Contemporary newspaper accounts depict a tyrant on the podium, demanding perfection from the performers at all times. To practice empathy, consider how demanding of perfection you might be if the music were your only balm in an angry world? How sublime would you want it to sound? How spiritually uplifting? Especially if you were forced to suppress your religion or not work? He faced this choice- convert to Catholicism and work- or not. He chose the music and to assimilate for his public positions. In his private composing, he demands the orchestra come to him. We work to apply his terms with our yellowed glossary. He tells us to hold our bell high in the air, to stand, and when to glissando. We contort ourselves.
Control issues originate via trauma. Mahler’s early life, public marital distress, and professional criticism provided ample stress, and he was affected by it. Mahler developed a heart arrhythmia and walked in the same rhythm to counter it- behavior that might earn an obsessive compulsive diagnosis these days. Seeking help, he met Sigmund Freud in 1910 and underwent a 4-hour impromptu psychoanalysis. Mahler reported to his wife the treatment was helpful. Freud reported Mahler quickly understood his psychoanalytic theories, calling Mahler “a man of genius” and the prototypical therapist invoiced Mahler’s estate 300 crowns for the session after his death. (Lebrecht, 1987, p. 284).

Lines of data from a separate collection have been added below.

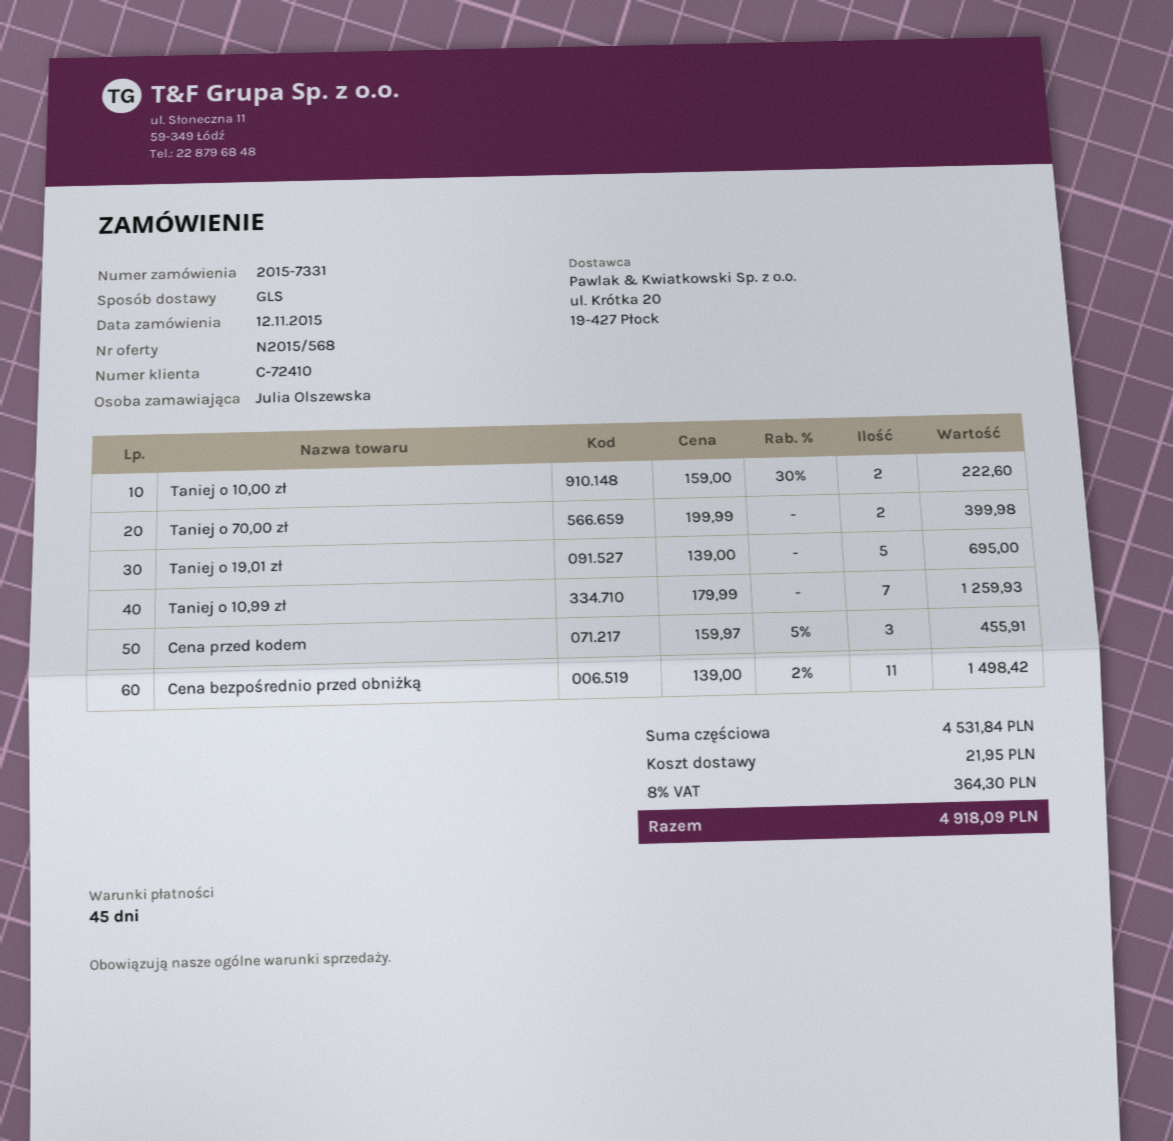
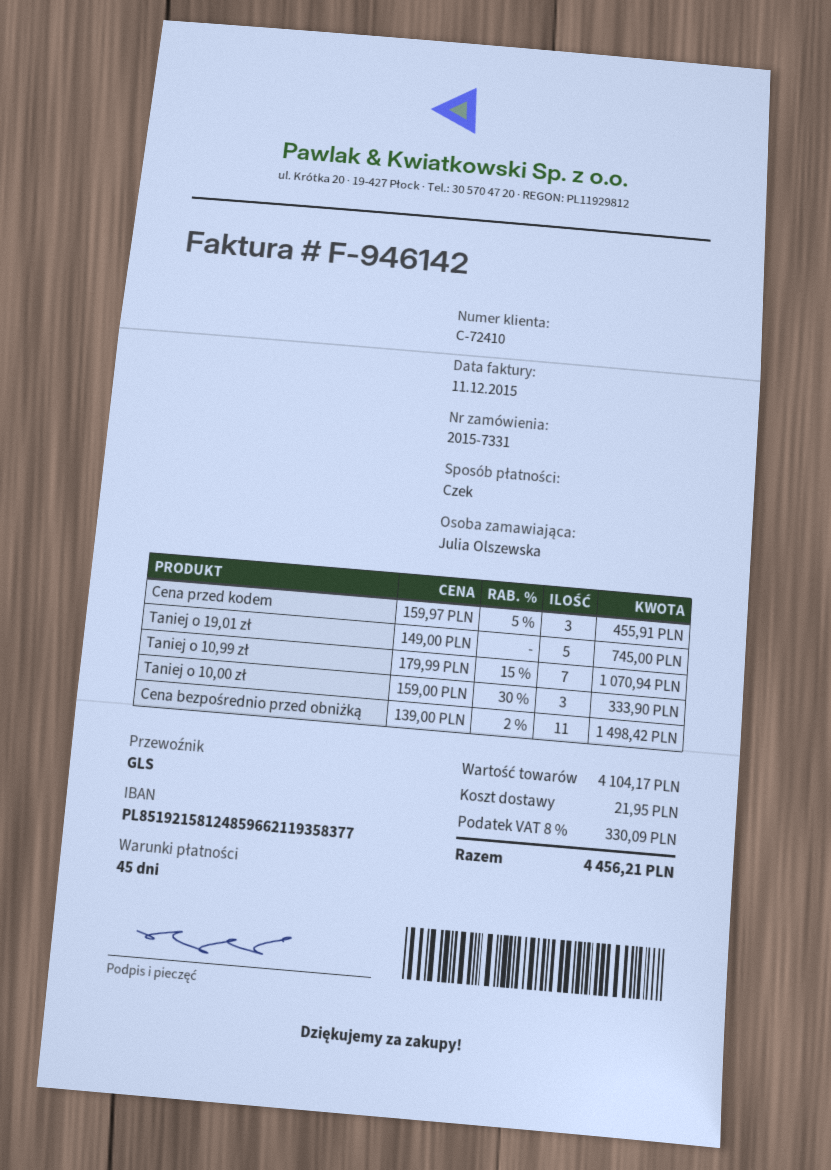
Taniej o 10,00 zł: 2 x 159.00 - 30% = 222.60 -> 3 x 159.00 - 30% = 333.90
Taniej o 70,00 zł: 2 x 199.99 = 399.98 -> none
Taniej o 19,01 zł: 5 x 139.00 = 695.00 -> 5 x 149.00 = 745.00
Taniej o 10,99 zł: 7 x 179.99 = 1259.93 -> 7 x 179.99 - 15% = 1070.94
subtotal: 4531.84 -> 4104.17
tax: 8% = 364.30 -> 8% = 330.09
total: 4918.09 -> 4456.21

As a working musician, I’ve heard the phrase, “You have to be at least 50 to play Mahler.” Mahler died at 50, so what does this mean? To appreciate the depth of emotion Mahler attempts to convey, a musician must have lived a little; celebrating the sublime when it’s available while knowing sadness and loss. Mahler’s music pleads for emotional intelligence throughout composition, performance, and reception. As Mahler was supposed to have urged the musicians, “You must feel with me,” please enjoy this performance of Mahler’s 2nd Symphony by your Colorado Symphony Orchestra — and this practice in empathy.
The author, Alicia Watson, is a licensed professional counselor and former professional French horn player. She is married to Bradley Watson, Violinist with the Colorado Symphony Orchestra, and owns A Common Thread Counseling, LLC, working with couples in Lakewood.
*References include standard Mahler works by Kennedy (1991), Lebrecht (Mahler Remembered, 1987), Bauer-Lechner (1980), as well as works cited in the text. Robert Greenberg’s masterful seminar, “Mahler in Vienna” from Alicia’s San Francisco Conservatory days (1993) provided source material and increased understanding of Mahler and music in general. One new find to recommend is Gustav Mahler: A life in crisis, by Feder (2004) with much psychological and biographical insight, including an entire chapter devoted to the Freud 1910 meeting.